The Waterfront Protection Ordinance campaigns are dueling mightily in South Portland. Scarborough will likely vote to repeal a controversial new leash law. Opponents of the revitalization of Portland’s Congress Square are considering a lawsuit to force a referendum.

These are but a smattering of the local referendum campaigns either underway or soon to come. Additionally, we can add a slew of recent or anticipated statewide efforts, covering issues from bear baiting, to tax reform, gaming, same-day voter registration, marriage equality and state education standards (to name a few).

I’ve observed many of these campaigns both from afar and as a direct combatant. And in each case, I’ve arrived at a single conclusion: Even if you support the eventual outcome, they’re a terrible way to make public policy.

First, referenda short-circuit our system of government, replacing our representative democracy – where we elect our leaders and empower them to make decisions on our behalf – with direct democracy, where everyone gets a vote on the hot button issue of the day.

And while that sounds like democracy in its purest form, these campaigns are something considerably less desirable.

And these initiatives provide politicians with an all-too-convenient parachute to avoid making tough and consequential decisions, punting under the guise of “letting the people decide.”

Traditionally, the people had their say and influenced public policy by electing ideologically like-minded individuals to represent them, re-electing them if they sufficiently performed or voting them out if they did not.

Only seven citizen initiated laws were on Maine’s ballot during the first 60 years after voters approved the process, and there were none during the l950s and l960s. It wasn’t until the 1970s and ’80s that the movement truly picked up steam.

But that movement removes policy decisions from legislative or other deliberative public processes – where opposing sides can often dialogue and compromise to find solutions – and subjects them to the rhetorical extremes, zealotry and vagaries of political campaigning.

Rather than dispassionate public policy debates, referendum campaigns are often impassioned shouting matches where emotions run rampant over facts and the quality of ideas, and where outcomes are often dictated by who can shout the loudest and longest.

That, in turn, frequently depends on who has the most money, the better organization, or the most compelling sound bite.

In smaller communities, these campaigns can turn particularly personal, nasty and divisive, tearing at the social fabric by pitting neighbor against neighbor. And when the voting is over, the arily abate quickly or easily.

But perhaps the worst part of the referendum process is how easily it can be hijacked by a small group of activists bent on pursuing their own particular issue or ideology, or by corporate interests with the resources and determination to get their way.

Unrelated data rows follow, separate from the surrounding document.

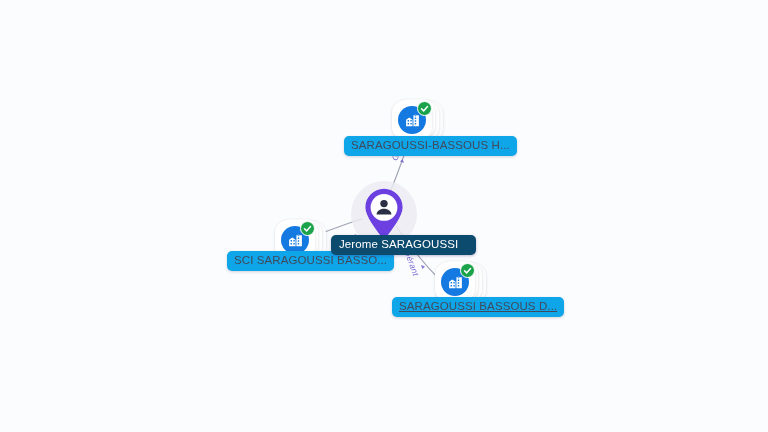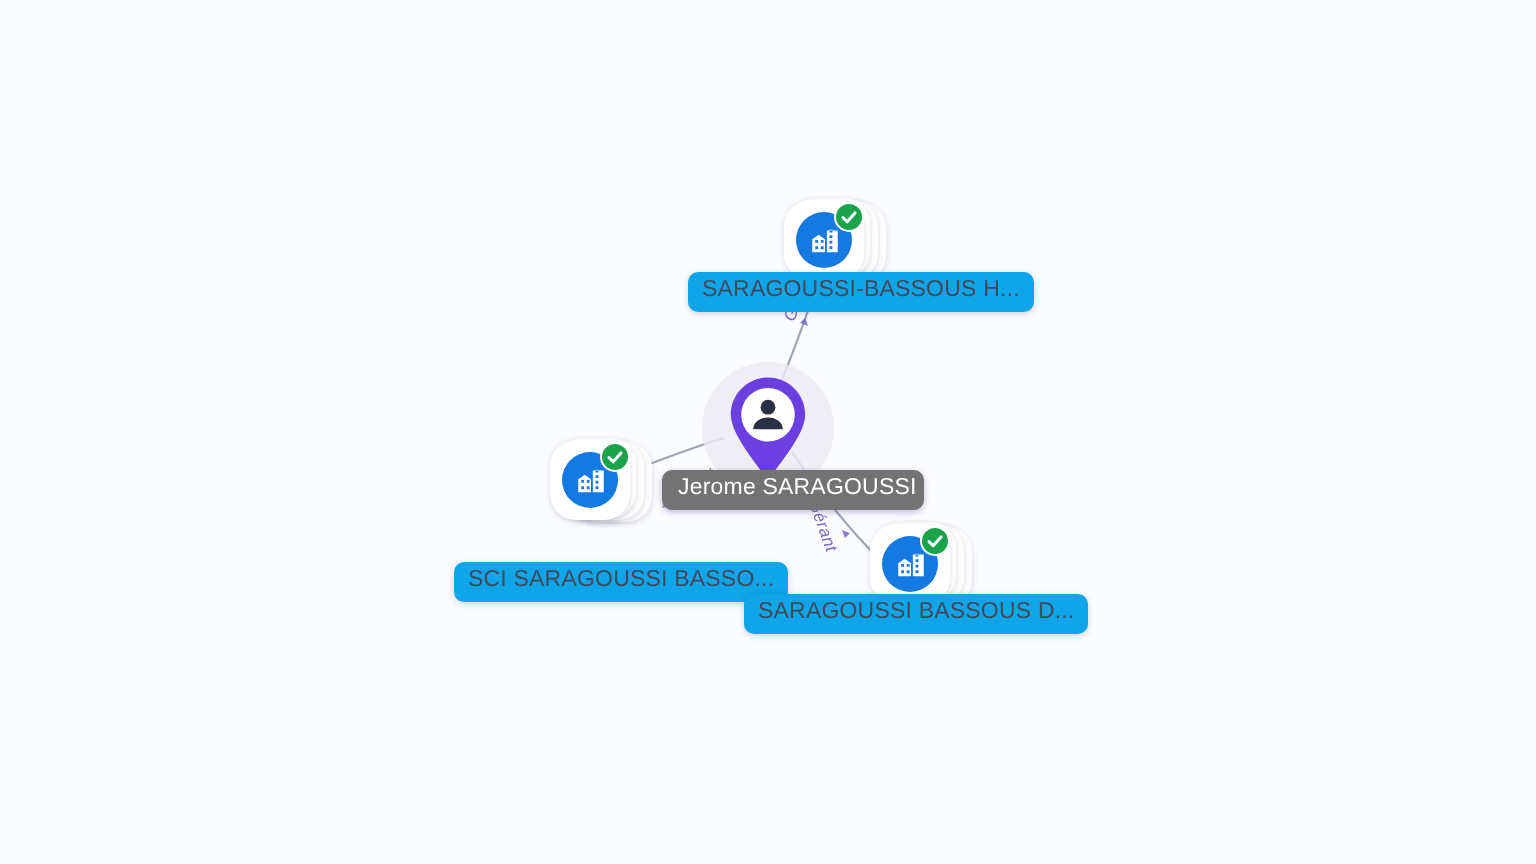--- a/index.html
+++ b/index.html
@@ -118,23 +118,23 @@
     position: absolute;
     left: 11px;
     top: 6px;
     width: 44px;
     height: 54px;
   }
   .person-pin svg { display:block; }
 
   .person-label {
     position: absolute;
-    background: #737373;
+    background: #0c4a6e;
     border-radius: 5px;
-    padding: 3px 4px 4px 8px;
+    padding: 3px 18px 4px 8px;
     font-size: 11.5px;
     line-height: 13px;
     color: #ffffff;
     white-space: nowrap;
     box-shadow: 0 1px 3px rgba(60,40,120,.32);
     letter-spacing: .1px;
   }
 
   
   .edge-label {
@@ -204,42 +204,42 @@
           <path fill="#ffffff" d="M13.3 20H21V4.6h-7.7V20zm1.9-2.3v-2h2v2h-2zm0-3.9v-2h2v2h-2zm0-3.9v-2h2v2h-2zm0-3.9v-2h2v2h-2z"></path>
         </svg>
       </div>
       <div class="check-badge">
         <svg width="9" height="9" viewBox="0 0 24 24">
           <path fill="none" stroke="#ffffff" stroke-width="4" stroke-linecap="round" stroke-linejoin="round" d="M4 12.8 L9.6 18.4 L20 6.6"></path>
         </svg>
       </div>
     </div>
   </div>
-  <div class="node-label" style="left:227px; top:251px;margin-top:30px;">SCI SARAGOUSSI BASSO...</div>
+  <div class="node-label" style="left:227px; top:251px;">SCI SARAGOUSSI BASSO...</div>
 
   <div class="company-node" style="left:435px; top:261px;">
     <div class="card-stack">
       <div class="card c3"></div>
       <div class="card c2"></div>
       <div class="card c1"></div>
       <div class="card c0"></div>
       <div class="biz-circle">
         <svg width="17" height="17" viewBox="0 0 24 24">
           <path fill="#ffffff" d="M3 20h9v-9.2L7.5 7.6 3 10.8V20zm2.1-2.2v-2.1h2v2.1h-2zm3.9 0v-2.1h2v2.1H9zM5.1 13.3v-2h2v2h-2zm3.9 0v-2h2v2H9z"></path>
           <path fill="#ffffff" d="M13.3 20H21V4.6h-7.7V20zm1.9-2.3v-2h2v2h-2zm0-3.9v-2h2v2h-2zm0-3.9v-2h2v2h-2zm0-3.9v-2h2v2h-2z"></path>
         </svg>
       </div>
       <div class="check-badge">
         <svg width="9" height="9" viewBox="0 0 24 24">
           <path fill="none" stroke="#ffffff" stroke-width="4" stroke-linecap="round" stroke-linejoin="round" d="M4 12.8 L9.6 18.4 L20 6.6"></path>
         </svg>
       </div>
     </div>
   </div>
-  <div class="node-label" style="left:372px; top:297px;">SARAGOUSSI BASSOUS D...</div>
+  <div class="node-label" style="left:392px; top:297px;text-decoration:underline;">SARAGOUSSI BASSOUS D...</div>
 
   <div class="person-node" style="left:351px; top:181px;">
     <div class="person-halo"></div>
     <div class="person-pin">
       <svg width="44" height="54" viewBox="0 0 44 54">
         <path d="M22 1.8c-10.3 0-18.6 8.3-18.6 18.6 0 8.5 10.3 21.6 15.8 28.9 1.4 1.9 4.2 1.9 5.6 0 5.5-7.3 15.8-20.4 15.8-28.9C40.6 10.1 32.3 1.8 22 1.8z" fill="#6c3fe0"></path>
         <circle cx="22" cy="20.4" r="13.4" fill="#ffffff"></circle>
         <circle cx="22" cy="16.6" r="3.7" fill="#2b2f45"></circle>
         <path d="M14.6 27.6c0-3.4 3.3-5.8 7.4-5.8s7.4 2.4 7.4 5.8z" fill="#2b2f45"></path>
       </svg>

Committed activists are often willing to devote almost limitless time, energy and resources to achieve their ideological ends, happily casting an entire community or even state into a distracting and costly debate.

That’s what’s happened in South Portland, what led to the Congress Square political circus in Portland and is likely coming with a handful of new statewide referenda efforts.

More recently, corporate interests have co-opted the process, seeking redress at the ballot box when unable to work their will legislatively. Look no further than recent gaming referenda, the beverage industry’s Dirigo tax campaign or the 2009 tax reform repeal effort.

Turnabout is fair play for industry groups, however, since referenda campaigns represent a persistent threat to business.

Whether you’re a hotel developer, a pipeline company, build windmills or put water in a bottle, a small band of activists can scuttle even the most measured development plan.

That’s increasingly the case in the social media age, where almost any plan to move a shovel of earth will spawn a dedicated opposition with sophisticated mobilization tools.

These campaigns frequently play upon the public’s growing distrust of nearly any large entity, but especially profit-making corporations run by real or imagined “1 percenters” or worse if they are ‘from away.’

If businesses can’t predictably make significant local investments without the real threat of defending against a resource-intensive local referendum campaign, they are likely to take those dollars elsewhere.

Referenda supporters claim the tool is a necessary check on potential government overreach. And likely that was the process’ original intent.

But today, they have morphed into a political weapon deployed simply to advance an agenda. That’s not how public policy should be made.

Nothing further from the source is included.